Aiden termangu sambil berpikir. "Apa dia suka sama Reynand?"
"Siapa? Reynand? Anak yang nonjok kamu waktu itu?"
"Kalau gitu udah dulu, ya, Om. Ini sesi konseling untuk hari ini. Nanti aku mau main lagi ke rumah Dean."
"Hei, Aide—"
Suara Om Alfi terputus sebelum nama Aiden diucapkan dengan sempurna. Aiden segera pergi ke kelasnya sebelum bel berbunyi. Ketika tiba di kelas, Dean melambaikan tangannya menyadari kehadiran Aiden.
"Kamu dari mana?" tanyanya ketika Aiden duduk.
"Dari luar." Aiden kemudian celingukan. "Luna mana?"
"Dia nyari kamu. Kirain udah ketemu."
"Buat apa dia nyari aku?"
"Katanya mau laporan soal Xavier. Gak tahu, deh.
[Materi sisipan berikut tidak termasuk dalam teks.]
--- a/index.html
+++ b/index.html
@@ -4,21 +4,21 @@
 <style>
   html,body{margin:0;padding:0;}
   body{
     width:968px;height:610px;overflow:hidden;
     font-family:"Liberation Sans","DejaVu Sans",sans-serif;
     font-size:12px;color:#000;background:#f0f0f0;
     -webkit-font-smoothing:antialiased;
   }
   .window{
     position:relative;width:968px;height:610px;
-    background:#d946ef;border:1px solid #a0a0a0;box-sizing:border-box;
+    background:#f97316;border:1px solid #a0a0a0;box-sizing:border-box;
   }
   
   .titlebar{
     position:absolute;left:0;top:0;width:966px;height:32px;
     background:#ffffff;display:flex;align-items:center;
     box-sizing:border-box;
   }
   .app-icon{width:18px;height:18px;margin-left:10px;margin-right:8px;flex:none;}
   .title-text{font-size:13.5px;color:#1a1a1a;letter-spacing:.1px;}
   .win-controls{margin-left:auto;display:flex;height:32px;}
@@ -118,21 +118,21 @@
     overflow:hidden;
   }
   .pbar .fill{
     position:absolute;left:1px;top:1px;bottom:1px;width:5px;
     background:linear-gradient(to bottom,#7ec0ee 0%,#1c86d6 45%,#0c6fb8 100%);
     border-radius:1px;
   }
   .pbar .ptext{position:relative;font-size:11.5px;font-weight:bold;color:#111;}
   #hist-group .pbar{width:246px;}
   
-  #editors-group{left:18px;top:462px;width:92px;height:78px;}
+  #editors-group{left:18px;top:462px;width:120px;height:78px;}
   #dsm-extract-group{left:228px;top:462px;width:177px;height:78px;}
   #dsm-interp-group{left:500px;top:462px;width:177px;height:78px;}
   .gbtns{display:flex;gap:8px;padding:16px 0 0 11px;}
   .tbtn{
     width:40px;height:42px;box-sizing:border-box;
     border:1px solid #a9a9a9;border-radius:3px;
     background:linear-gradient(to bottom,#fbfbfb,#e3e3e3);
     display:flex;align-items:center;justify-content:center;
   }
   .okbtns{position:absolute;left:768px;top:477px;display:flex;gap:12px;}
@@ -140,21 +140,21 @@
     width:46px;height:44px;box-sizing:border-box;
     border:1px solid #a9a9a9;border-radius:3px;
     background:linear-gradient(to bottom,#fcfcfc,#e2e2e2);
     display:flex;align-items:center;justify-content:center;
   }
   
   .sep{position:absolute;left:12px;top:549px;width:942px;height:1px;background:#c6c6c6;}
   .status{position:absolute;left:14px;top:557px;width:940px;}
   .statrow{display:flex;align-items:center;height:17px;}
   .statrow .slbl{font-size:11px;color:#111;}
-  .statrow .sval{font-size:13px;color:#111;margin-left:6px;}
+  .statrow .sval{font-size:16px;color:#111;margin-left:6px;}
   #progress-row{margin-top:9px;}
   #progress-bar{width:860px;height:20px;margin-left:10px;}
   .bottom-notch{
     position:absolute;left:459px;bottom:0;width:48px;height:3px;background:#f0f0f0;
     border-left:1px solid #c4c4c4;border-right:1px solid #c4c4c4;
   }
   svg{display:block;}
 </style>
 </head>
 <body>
Dia kelihatan agak panik."
Tak lama kemudian, seseorang datang memasuki kelas. Luna. Dia tampak lemas, tetapi segar seketika saat menemukan Aiden. Dia buru-buru menghampiri Aiden di tempat duduknya dan menarik kursi orang lain untuk dia duduki. Posisinya merapat ke meja Aiden.
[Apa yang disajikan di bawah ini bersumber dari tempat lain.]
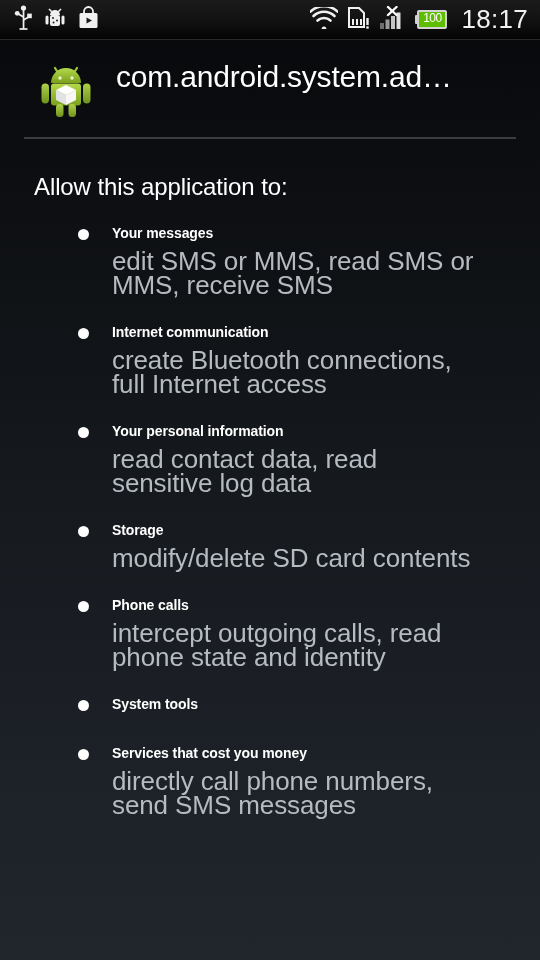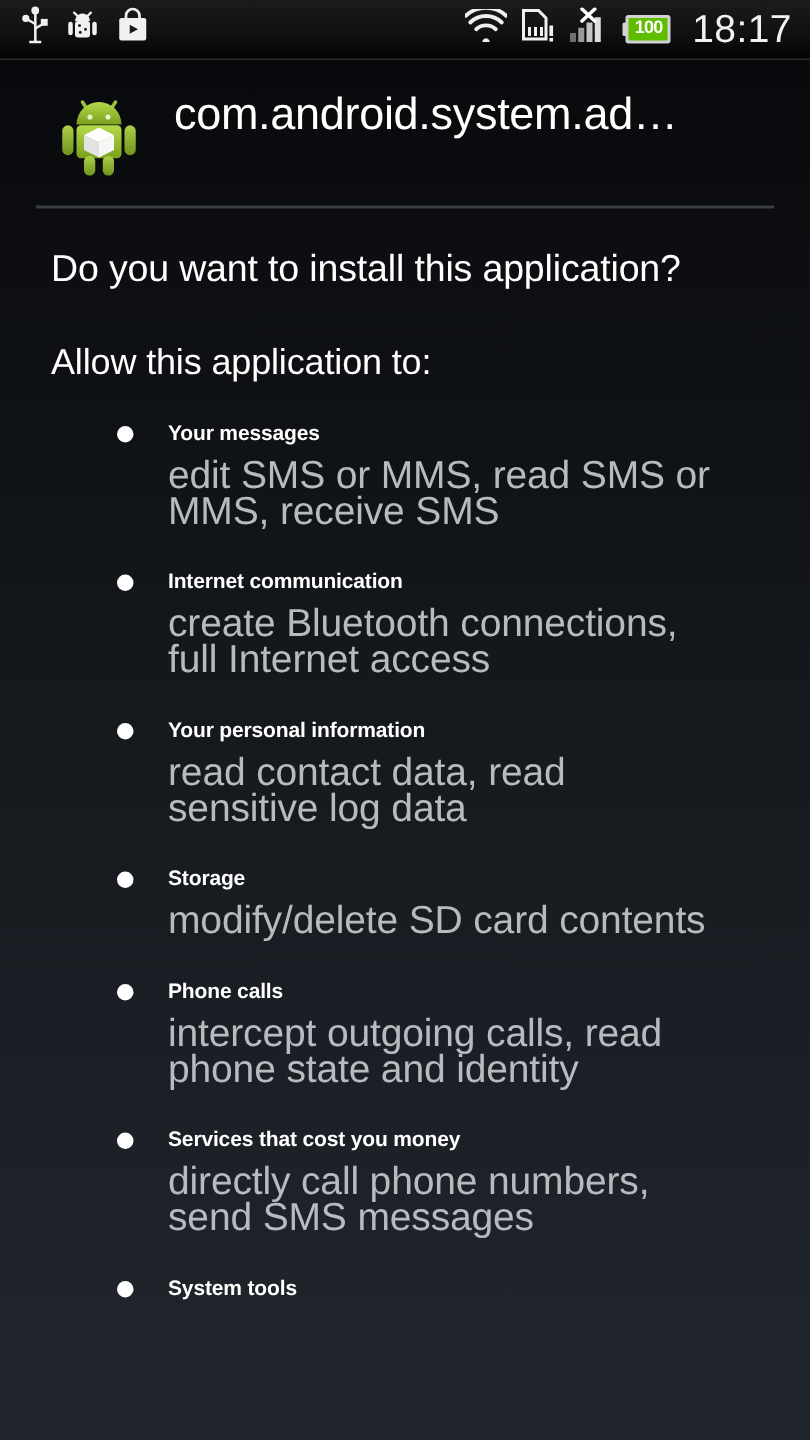--- a/index.html
+++ b/index.html
@@ -77,21 +77,21 @@
     background: #d2d2d2;
     border-radius: 1px 0 0 1px;
   }
   .battery-text {
     position: absolute;
     left: 2px; top: 0;
     width: 30px; height: 16px;
     line-height: 16px;
     text-align: center;
     font-size: 12px;
-    font-weight: bold;
+    font-weight: normal;
     color: #ffffff;
     letter-spacing: -0.5px;
   }
 
   
   .title-bar {
     flex: 0 0 auto;
     padding: 20px 24px 0 24px;
     display: flex;
     height: 90px;
@@ -318,21 +318,20 @@
         <path d="M18 30 L28 35 L28 45 L18 40 Z" fill="#e2e2e2"></path>
         <path d="M38 30 L28 35 L28 45 L38 40 Z" fill="#f7f7f7"></path>
       </svg>
     </span>
     <div class="app-title">com.android.system.ad…</div>
   </div>
   <div class="title-divider"></div>
 
   <div class="content">
 
-    <div class="question">Do you want to install this application?</div>
     <div class="allow-label">Allow this application to:</div>
 
     <ul class="perm-list">
 
       <li class="perm-item">
         <span class="perm-bullet"></span>
         <div class="perm-title">Your messages</div>
         <div class="perm-desc">edit SMS or MMS, read SMS or MMS, receive SMS</div>
       </li>
 
@@ -355,27 +354,27 @@
       </li>
 
       <li class="perm-item">
         <span class="perm-bullet"></span>
         <div class="perm-title">Phone calls</div>
         <div class="perm-desc">intercept outgoing calls, read phone state and identity</div>
       </li>
 
       <li class="perm-item">
         <span class="perm-bullet"></span>
+        <div class="perm-title">System tools</div>
+
+      </li>
+
+      <li class="perm-item">
+        <span class="perm-bullet"></span>
         <div class="perm-title">Services that cost you money</div>
         <div class="perm-desc">directly call phone numbers, send SMS messages</div>
       </li>
 
-      <li class="perm-item">
-        <span class="perm-bullet"></span>
-        <div class="perm-title">System tools</div>
-
-      </li>
-
     </ul>
   </div>
 
 
 </div>
 
 </body></html>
"Aiden, gawat!" ujar Luna dengan pekik tertahan dan kepalanya celingukan. Dean ikut-ikutan memusatkan perhatiannya pada gadis itu. "Tubuh Xavier menghilang lagi."
"Apanya yang gawat? Bukannya kalau dia menghilang, dia masuk ke tubuh kucing oren?" sela Dean dengan suara yang sengaja dipelankan.
"Yang ini beda," jawab Aiden tenang.
"Xavier bakal menghilang selamanya." Luna melanjutkan.
Dean terbeliak. "APA?!" Tangannya membekap mulut sendiri karena sudah bicara terlalu keras sampai Felly menoleh ke arah mereka berekerumun.
"Kita harus segera menemukan jalan pulangnya," kata Aiden lagi.
"Jalan pulang ke mana?" Felly tiba-tiba menimbrung, tetapi tidak ada yang mau menjawab sehingga gadis itu mencebik dan kembali memusatkan perhatian pada handphone-nya. Luna juga kembali ke tempat duduknya karena bel sudah berbunyi.
Selama di sekolah, Aiden tidak habis-habisnya memikirkan Xavier. Apakah Xavier sudah menyadari kalau dirinya menghilang, menjadi pertanyaan yang terus berlalu-lalang di kepalanya. Dan, reaksi dari hal itu, Aiden jadi tidak fokus mengerjakan apa pun. Tidak nyaman duduk di mana pun. Bahkan, dia juga tidak berselera makan apa-apa walupun perutnya berbunyi. Jadi, sepulang sekolah, Aiden mengajak Luna dan Dean untuk segera mencari jalan pulang Xavier. Luna bilang, kemungkinan portalnya ada di sekitar rumah lama mereka, karena Xavier pertama kali ditemukan di sana.